El sueño de ir a la universidad quedó atrás: Informalidad acecha al 85% de los jóvenes de Venezuela

El sueño de ir a la universidad quedó atrás: Informalidad acecha al 85% de los jóvenes de Venezuela
Foto: Cortesía
El título universitario quedó pendiente y pudo más la necesidad de ayudar con un ingreso a la familia. El 85% de jóvenes venezolanos de 15 a 29 años truncaron su educación en el 2021 y ahora forman parte de los trabajadores informales. Un sacrificio cuestionado, porque la mayoría no llega a devengar ese estimado de $400 de la canasta básica y ha perdido sus esperanzas en la superación desde lo académico.
Pero esto no es una situación nueva, es algo que se agudizó desde el 2015, cuando los jóvenes, arrastrados por la situación país, decidieron que la quincena vale más que una carrera universitaria.
Los jóvenes dejan de soñar con una graduación y tener la profesión que soñaron tal vez desde niños, por llevar comida a su hogar.
El economista, Dilio Hernández, refiere que la población juvenil no escapa a esa realidad que atraviesa Venezuela, donde la mayoría de la gente entró al mercado laboral informal. Especifica que el 85% de 6.8 millones de jóvenes venezolanos de 15 a 29 años, terminan en oficios como microemprendimientos, ocupación digital, trabajos a domicilio, venta de comida, servicio de transporte y otros.

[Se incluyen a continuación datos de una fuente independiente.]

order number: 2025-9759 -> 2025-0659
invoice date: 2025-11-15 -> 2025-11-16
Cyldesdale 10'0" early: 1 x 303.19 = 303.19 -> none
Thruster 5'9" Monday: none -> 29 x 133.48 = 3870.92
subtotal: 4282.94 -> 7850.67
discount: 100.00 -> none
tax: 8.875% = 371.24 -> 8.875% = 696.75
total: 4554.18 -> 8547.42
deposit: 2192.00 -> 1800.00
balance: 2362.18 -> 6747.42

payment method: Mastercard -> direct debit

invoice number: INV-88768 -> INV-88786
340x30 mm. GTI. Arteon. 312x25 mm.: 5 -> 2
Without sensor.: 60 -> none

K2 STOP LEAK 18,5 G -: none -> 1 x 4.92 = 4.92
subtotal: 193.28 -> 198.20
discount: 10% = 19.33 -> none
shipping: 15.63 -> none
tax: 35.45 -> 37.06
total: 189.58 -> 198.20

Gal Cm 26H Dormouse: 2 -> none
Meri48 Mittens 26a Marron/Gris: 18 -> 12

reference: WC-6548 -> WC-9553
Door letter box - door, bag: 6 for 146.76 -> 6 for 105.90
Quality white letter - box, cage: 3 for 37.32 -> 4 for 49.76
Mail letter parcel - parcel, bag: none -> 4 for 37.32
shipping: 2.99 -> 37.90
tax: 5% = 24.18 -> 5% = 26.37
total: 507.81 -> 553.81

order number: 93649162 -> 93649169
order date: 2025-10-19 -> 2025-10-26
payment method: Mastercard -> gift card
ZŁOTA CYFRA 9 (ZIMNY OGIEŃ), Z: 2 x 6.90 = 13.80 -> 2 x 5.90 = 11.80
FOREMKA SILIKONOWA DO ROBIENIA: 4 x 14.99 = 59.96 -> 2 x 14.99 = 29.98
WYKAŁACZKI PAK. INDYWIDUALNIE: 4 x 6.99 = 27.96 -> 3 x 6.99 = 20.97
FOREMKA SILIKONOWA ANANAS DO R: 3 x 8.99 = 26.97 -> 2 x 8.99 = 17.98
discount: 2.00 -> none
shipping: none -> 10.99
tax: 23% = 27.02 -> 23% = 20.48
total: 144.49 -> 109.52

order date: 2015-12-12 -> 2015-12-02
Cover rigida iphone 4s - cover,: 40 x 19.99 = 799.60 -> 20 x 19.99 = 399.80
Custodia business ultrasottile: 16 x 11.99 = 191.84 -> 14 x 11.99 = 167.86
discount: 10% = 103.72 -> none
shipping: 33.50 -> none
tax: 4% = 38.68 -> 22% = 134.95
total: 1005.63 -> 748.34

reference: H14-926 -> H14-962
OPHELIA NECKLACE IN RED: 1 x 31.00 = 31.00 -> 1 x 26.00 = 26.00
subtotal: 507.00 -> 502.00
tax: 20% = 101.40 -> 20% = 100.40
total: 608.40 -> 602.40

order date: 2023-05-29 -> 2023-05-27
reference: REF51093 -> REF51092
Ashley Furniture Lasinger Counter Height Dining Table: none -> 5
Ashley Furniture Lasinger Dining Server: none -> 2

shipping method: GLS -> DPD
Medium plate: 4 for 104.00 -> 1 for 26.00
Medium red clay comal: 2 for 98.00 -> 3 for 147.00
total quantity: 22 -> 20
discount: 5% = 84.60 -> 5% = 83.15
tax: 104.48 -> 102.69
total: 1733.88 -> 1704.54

Desglosa que de este 85% de jóvenes, un 40% se vio obligado a abandonar sus estudios y se registra como deserción universitaria, que se refleja en muchas estadísticas de observatorios de educación en el país. Entonces, del 100% de los jóvenes que viven y quedan en Venezuela, apenas el 15% ha podido seguir formándose en una carrera que le permite más adelante tener una opción en el campo laboral formal.
Esto deja no sólo una gran cantidad de vacíos en los campos laborales donde se requiere mano de obra profesionalizada, sino también una parte de desempleo, pues no todos quienes se dedican a oficios logran encontrar puestos de trabajo dignos.
«Lo contradictorio es que siguen consumiéndose en la precariedad laboral», declara Hernández y aclara que estos jóvenes se ven forzados a aceptar trabajos donde no devengan salarios superiores a 50 dólares; de hecho, se puede calcular que del 85% de los jóvenes que se dedican a trabajar en lugar de estudiar, el 80% llega a devengar menos de $100.
«Sigue siendo difícil porque ni les alcanza para adquirir la canasta básica que se estima en $400», señala y explica esa carencia de disponer menos de $100 como cuota para cuatro miembros familiares.
esto se le suma que los trabajos informales no les brindan a los jóvenes una seguridad social, tanto para el momento como para su vejez, ya que algunos nunca llegan a registrarse, por ejemplo, en el Instituto de los Seguros Sociales.
La condición económica es lo que impera entre quienes no tuvieron otra opción que dejar su sueño de profesionalizarse por la presión de ayudar con un ingreso al sustento familiar, al tratarse del hijo mayor y contribuir en la formación del resto de sus hermanos. También suelen quedarse sin la capacidad de costear los gastos en una universidad, cuyo escenario se nubla sin la protección de un Estado que garantice los beneficios de becas, comedor, transporte y la seguridad para evitar el desmantelamiento de estas casas de estudio superior por el hampa, que condena al ambiente de duelo entre la incertidumbre y el abandono.
Por necesidad
Cuando el sociólogo, Carlos Meléndez, analiza este escenario precisa que los jóvenes ahora prefieren trabajar de manera independiente ante la urgencia de aportar para el sustento de sus hogares, a diferencia de otros tiempos cuando la educación estaba por encima de un salario.
Meléndez recrea un contexto distante de la época de 1950, cuando resalta que la educación y trabajo eran las condiciones para asegurar una mejor calidad de vida, motivación reforzada en el hogar con los padres al pendiente. «La masificación de la educación podía llevar a superar la pobreza», por lo que en esos tiempos un proyecto de vida y la profesionalización era respetada.